Ci ha lasciato Simone Micheli, architetto di fama internazionale che per anni ha collaborato con InOut regalandoci spunti preziosi per i servizi pubblicati sul magazine InOut Review e rendendosi uno dei protagonisti di maggiore spicco in diverse edizioni della manifestazione riminese. Appartenente a una generazione di architetti in progress, che perseguono un’architettura rigenerabile, ibrida e contaminata, Simone Micheli ha sempre mirato a narrare una storia con ognuna delle sue opere in quella che lui stesso definiva ‘architettura della comunicazione’.
Sperimentatore curioso e attento al dettaglio e amante delle soluzioni plastiche e degli spazi avvolgenti, definiva regole e precetti “espressioni di potere che tendono a opprimere l’individuo, a negare il diverso, a escludere le eccezioni”. Anche per questo nel campo dell’hospitality preferiva lavorare su hotel indipendenti “perché quelli di catena – ci spiegava – hanno troppi vincoli che imbrigliano la fantasia. Nella mia visione l’hotel, pur avendo grandi spunti di funzionalità, deve avvicinarsi al mondo dell’opera d’arte. In questo modo si crea il ricordo e l’esperienza può diventare memoria attiva”.
Gli hotel con stereotipi formali, aggiungeva, non danno niente: “Anche in Italia abbiamo norme legate a un passatismo che fa fatica a venire superato e, in questo senso, gli hotel singoli hanno una marcia in più: possono essere liberi e lo possiamo essere anche noi creativi”.
Una libertà che l’architetto rivendicava anche nel caso di riconversione e ristrutturazione di edifici storici, pur mantenendo sempre un approccio rispettoso del passato con il suo studio Simone Micheli Architectural Hero, fondato nel 2003. “Non si tratta mai di un semplice contrasto tra il vecchio e il nuovo – ci faceva notare -, ma di un dialogo profondo che mette in luce le potenzialità di entrambi i mondi. L’obiettivo è di mantenere viva l’essenza storica dell’edificio, facendola evolvere in una nuova veste che risponda alle esigenze moderne senza snaturarne l’identità”. Nella sua visione la contemporaneità si inserisce, dunque, come un’evoluzione, piuttosto che come una rottura, “evitando eccessi o dissonanze che potrebbero compromettere l’armonia complessiva”.
E proprio sulla libertà delle forme e la multisensorialità dell’esperienza alberghiera che Simone Micheli si era concentrato in THAT’s the POINT | luxury suite, la sua mostra evento allestita a InOut| The Hospitality Community 2025. Un viaggio attraverso forme audaci, tecnologie all’avanguardia, sostenibilità e identità espressiva, dove ogni elemento era progettato per stupire e ispirare.

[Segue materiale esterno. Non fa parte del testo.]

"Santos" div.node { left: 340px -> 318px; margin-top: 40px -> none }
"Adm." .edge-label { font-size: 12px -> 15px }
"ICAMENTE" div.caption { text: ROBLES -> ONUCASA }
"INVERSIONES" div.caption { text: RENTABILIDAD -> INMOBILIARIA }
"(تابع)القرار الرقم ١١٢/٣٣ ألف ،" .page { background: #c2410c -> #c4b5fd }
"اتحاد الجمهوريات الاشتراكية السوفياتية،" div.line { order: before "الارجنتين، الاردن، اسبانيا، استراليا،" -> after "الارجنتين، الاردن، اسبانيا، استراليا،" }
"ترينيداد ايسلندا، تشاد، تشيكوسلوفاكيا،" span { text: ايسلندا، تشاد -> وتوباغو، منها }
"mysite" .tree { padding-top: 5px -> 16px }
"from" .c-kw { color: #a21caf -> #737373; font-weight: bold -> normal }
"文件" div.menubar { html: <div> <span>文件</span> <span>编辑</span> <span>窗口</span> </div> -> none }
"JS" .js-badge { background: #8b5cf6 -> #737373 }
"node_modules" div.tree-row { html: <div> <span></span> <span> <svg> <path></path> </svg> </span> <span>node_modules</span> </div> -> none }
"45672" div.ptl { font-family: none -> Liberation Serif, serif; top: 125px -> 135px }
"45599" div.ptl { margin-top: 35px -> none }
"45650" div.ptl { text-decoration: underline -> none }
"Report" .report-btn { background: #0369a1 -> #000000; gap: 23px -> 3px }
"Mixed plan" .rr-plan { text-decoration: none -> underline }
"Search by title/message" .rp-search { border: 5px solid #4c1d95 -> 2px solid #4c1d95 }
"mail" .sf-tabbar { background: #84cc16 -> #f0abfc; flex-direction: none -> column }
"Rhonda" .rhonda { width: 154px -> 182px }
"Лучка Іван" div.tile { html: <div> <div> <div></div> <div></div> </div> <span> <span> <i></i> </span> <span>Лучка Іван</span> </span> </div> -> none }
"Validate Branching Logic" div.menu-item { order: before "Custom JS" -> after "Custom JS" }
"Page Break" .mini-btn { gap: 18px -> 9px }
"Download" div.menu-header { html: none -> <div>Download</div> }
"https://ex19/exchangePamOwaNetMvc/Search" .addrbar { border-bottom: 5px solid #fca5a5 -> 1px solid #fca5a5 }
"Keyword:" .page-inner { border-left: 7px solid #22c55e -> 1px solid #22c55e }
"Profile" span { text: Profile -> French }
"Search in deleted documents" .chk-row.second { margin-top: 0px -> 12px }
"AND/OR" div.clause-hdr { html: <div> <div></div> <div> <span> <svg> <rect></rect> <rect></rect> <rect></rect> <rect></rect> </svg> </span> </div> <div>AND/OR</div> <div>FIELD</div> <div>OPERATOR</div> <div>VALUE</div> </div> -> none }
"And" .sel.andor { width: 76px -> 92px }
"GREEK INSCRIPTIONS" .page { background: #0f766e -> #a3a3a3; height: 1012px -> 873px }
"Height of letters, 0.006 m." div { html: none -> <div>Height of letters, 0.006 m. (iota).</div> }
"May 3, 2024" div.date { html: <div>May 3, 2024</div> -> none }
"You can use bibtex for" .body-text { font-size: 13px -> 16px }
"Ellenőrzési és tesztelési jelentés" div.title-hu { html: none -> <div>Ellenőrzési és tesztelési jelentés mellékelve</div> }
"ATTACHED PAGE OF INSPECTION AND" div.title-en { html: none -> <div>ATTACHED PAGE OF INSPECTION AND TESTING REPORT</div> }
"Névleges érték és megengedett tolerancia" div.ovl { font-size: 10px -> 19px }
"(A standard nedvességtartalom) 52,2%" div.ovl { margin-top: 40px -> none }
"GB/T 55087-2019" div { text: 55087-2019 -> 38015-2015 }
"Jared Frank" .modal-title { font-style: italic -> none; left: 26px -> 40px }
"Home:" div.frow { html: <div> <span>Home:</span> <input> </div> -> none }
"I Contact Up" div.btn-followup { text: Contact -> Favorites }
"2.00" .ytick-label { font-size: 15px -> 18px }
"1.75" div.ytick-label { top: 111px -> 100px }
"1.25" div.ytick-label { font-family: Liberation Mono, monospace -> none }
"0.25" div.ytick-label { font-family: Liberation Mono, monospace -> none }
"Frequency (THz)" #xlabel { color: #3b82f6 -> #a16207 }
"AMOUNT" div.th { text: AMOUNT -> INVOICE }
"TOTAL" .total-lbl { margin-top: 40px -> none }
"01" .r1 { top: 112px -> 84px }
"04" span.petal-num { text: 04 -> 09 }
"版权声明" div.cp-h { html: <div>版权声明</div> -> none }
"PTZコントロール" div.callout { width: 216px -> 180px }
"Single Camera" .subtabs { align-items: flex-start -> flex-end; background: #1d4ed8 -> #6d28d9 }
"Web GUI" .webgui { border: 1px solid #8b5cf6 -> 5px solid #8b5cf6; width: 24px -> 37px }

Un manifesto immersivo sull’evoluzione dell’ospitalità contemporanea, che aveva portato in scena un ambiente ideato come una vera e propria installazione artistica tridimensionale, in cui tutti i prodotti erano designed by Micheli. Al centro dell’allestimento, su 900 mq di spazio espositivo, una luxury suite di 200 mq, una lounge per networking e relax e un temporary bookstore con i progetti più iconici dell’architetto designer.
Nell’edizione 2025di InOut| The Hospitality Community Simone Micheli aveva anche vinto l’ADI InOut Hospitality Design Award con un prodotto per l’outdoor: il Gazebo 2.0 da lui firmato per l’azienda Raggini di Cerasolo Ausa (Rimini).
Un ricercatore instancabile, con lo sguardo sempre rivolto al domani: “Come sarà l’hotel del futuro? – si chiedeva – Sarà l’hotel che non c’è, una struttura presente nel metaverso e che potrà essere visitata e fruita in modo virtuale”. Un ambiente allo stesso tempo open air e denso di particolari di interior design, dove la libertà regnerà sovrana: “Non ci sarà forza di gravità – racconta l’architetto -, non ci saranno vincoli di costruzione: l’hotel del futuro sarà l’espressione della visione degli architetti, che da creativi potranno trasformarsi in creatori”.